Exercise goal: The records below must be output exactly, without pictures.

User interface change data:

◇ ◇ ◇ ◇ ◇

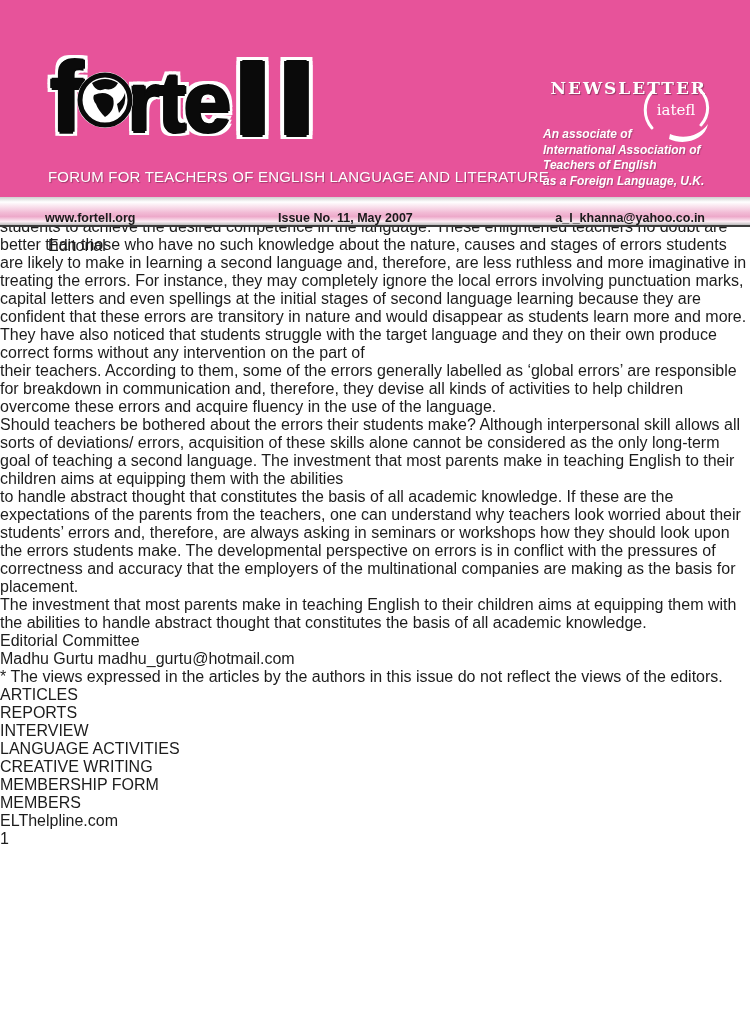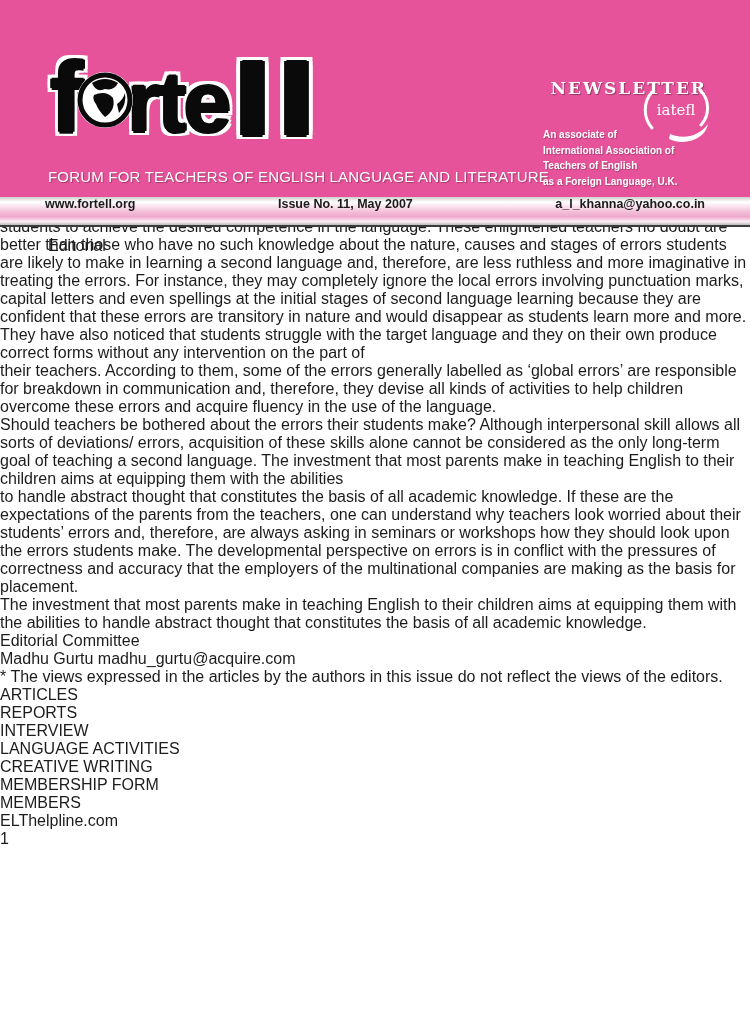--- a/index.html
+++ b/index.html
@@ -25,8 +25,8 @@
   .tagline{position:absolute;left:48px;top:168px;color:#fff;font-weight:normal;font-size:15px;
         letter-spacing:.2px;text-shadow:1px 1px 1px rgba(0,0,0,.3);}
   .iatefl{position:absolute;left:636px;top:88px;width:86px;height:58px;}
-  .associate{position:absolute;left:543px;top:127px;color:#fff;font-weight:bold;
-        font-size:10px;line-height:15.5px;text-shadow:1px 1px 1px rgba(0,0,0,.25);}
+  .associate{position:absolute;left:543px;top:127px;color:#fff;font-style:italic;font-weight:bold;
+        font-size:12px;line-height:15.5px;text-shadow:1px 1px 1px rgba(0,0,0,.25);}
 
   
   .infobar{position:absolute;left:0;top:197px;width:750px;height:30px;box-sizing:border-box;

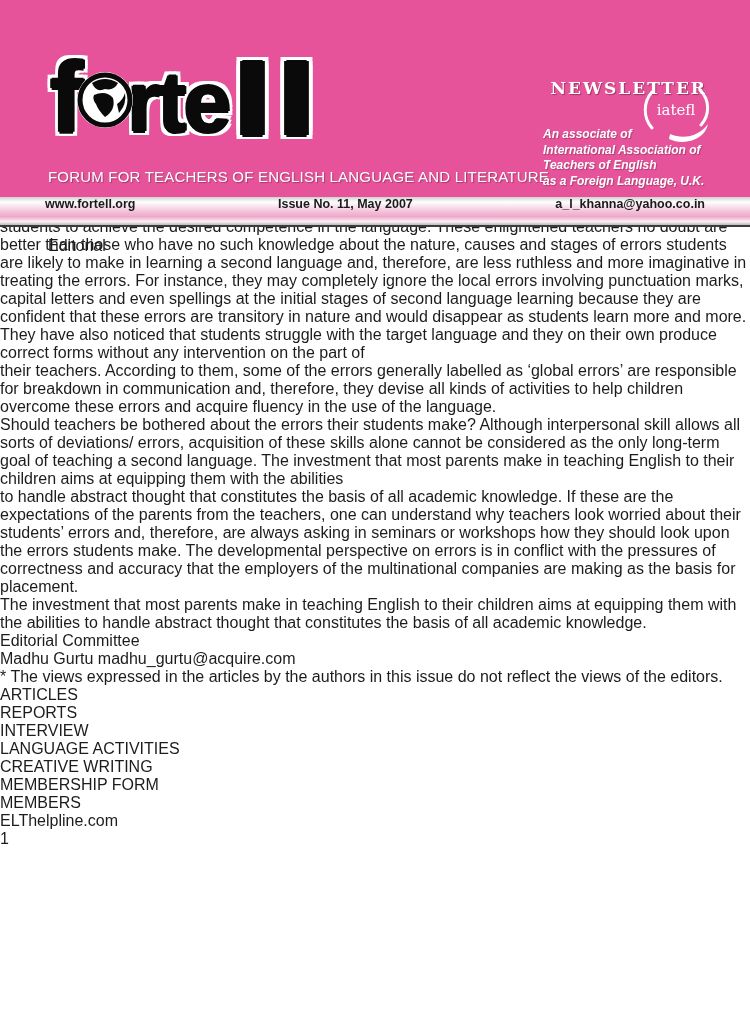--- a/index.html
+++ b/index.html
@@ -30,7 +30,7 @@
 
   
   .infobar{position:absolute;left:0;top:197px;width:750px;height:30px;box-sizing:border-box;
-        display:flex;justify-content:space-between;align-items:flex-start;padding:0 45px;
+        display:flex;justify-content:space-between;align-items:flex-end;padding:0 45px;
         background:linear-gradient(180deg,#cfcfcf 0%,#ffffff 18%,#f2bcd6 55%,#eda9ca 70%,#fdeef5 88%,#bbb 100%);
         border-bottom:2px solid #3c3c3c;font-weight:bold;font-size:12.5px;color:#1a1a1a;}
 

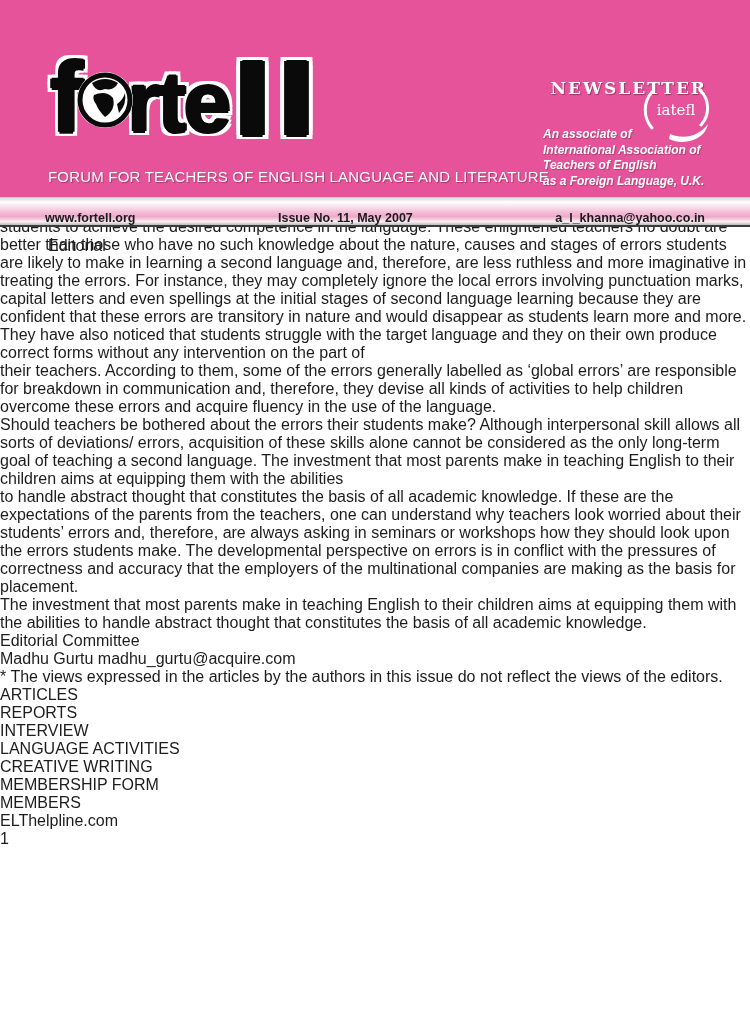--- a/index.html
+++ b/index.html
@@ -186,7 +186,7 @@
     <div class="cm-editors">
       <div class="cm-row">
         <span>Madhu Gurtu</span>
-        <span>madhu_gurtu@acquire.com</span>
+        <span>madhu_gurtu@hotmail.com</span>
       </div>
     </div>
     <div class="cm-sep"></div>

◇ ◇ ◇ ◇ ◇

Worked solution:
--- a/index.html
+++ b/index.html
@@ -25,8 +25,8 @@
   .tagline{position:absolute;left:48px;top:168px;color:#fff;font-weight:normal;font-size:15px;
         letter-spacing:.2px;text-shadow:1px 1px 1px rgba(0,0,0,.3);}
   .iatefl{position:absolute;left:636px;top:88px;width:86px;height:58px;}
-  .associate{position:absolute;left:543px;top:127px;color:#fff;font-weight:bold;
-        font-size:10px;line-height:15.5px;text-shadow:1px 1px 1px rgba(0,0,0,.25);}
+  .associate{position:absolute;left:543px;top:127px;color:#fff;font-style:italic;font-weight:bold;
+        font-size:12px;line-height:15.5px;text-shadow:1px 1px 1px rgba(0,0,0,.25);}
 
   
   .infobar{position:absolute;left:0;top:197px;width:750px;height:30px;box-sizing:border-box;

--- a/index.html
+++ b/index.html
@@ -30,7 +30,7 @@
 
   
   .infobar{position:absolute;left:0;top:197px;width:750px;height:30px;box-sizing:border-box;
-        display:flex;justify-content:space-between;align-items:flex-start;padding:0 45px;
+        display:flex;justify-content:space-between;align-items:flex-end;padding:0 45px;
         background:linear-gradient(180deg,#cfcfcf 0%,#ffffff 18%,#f2bcd6 55%,#eda9ca 70%,#fdeef5 88%,#bbb 100%);
         border-bottom:2px solid #3c3c3c;font-weight:bold;font-size:12.5px;color:#1a1a1a;}
 

--- a/index.html
+++ b/index.html
@@ -186,7 +186,7 @@
     <div class="cm-editors">
       <div class="cm-row">
         <span>Madhu Gurtu</span>
-        <span>madhu_gurtu@acquire.com</span>
+        <span>madhu_gurtu@hotmail.com</span>
       </div>
     </div>
     <div class="cm-sep"></div>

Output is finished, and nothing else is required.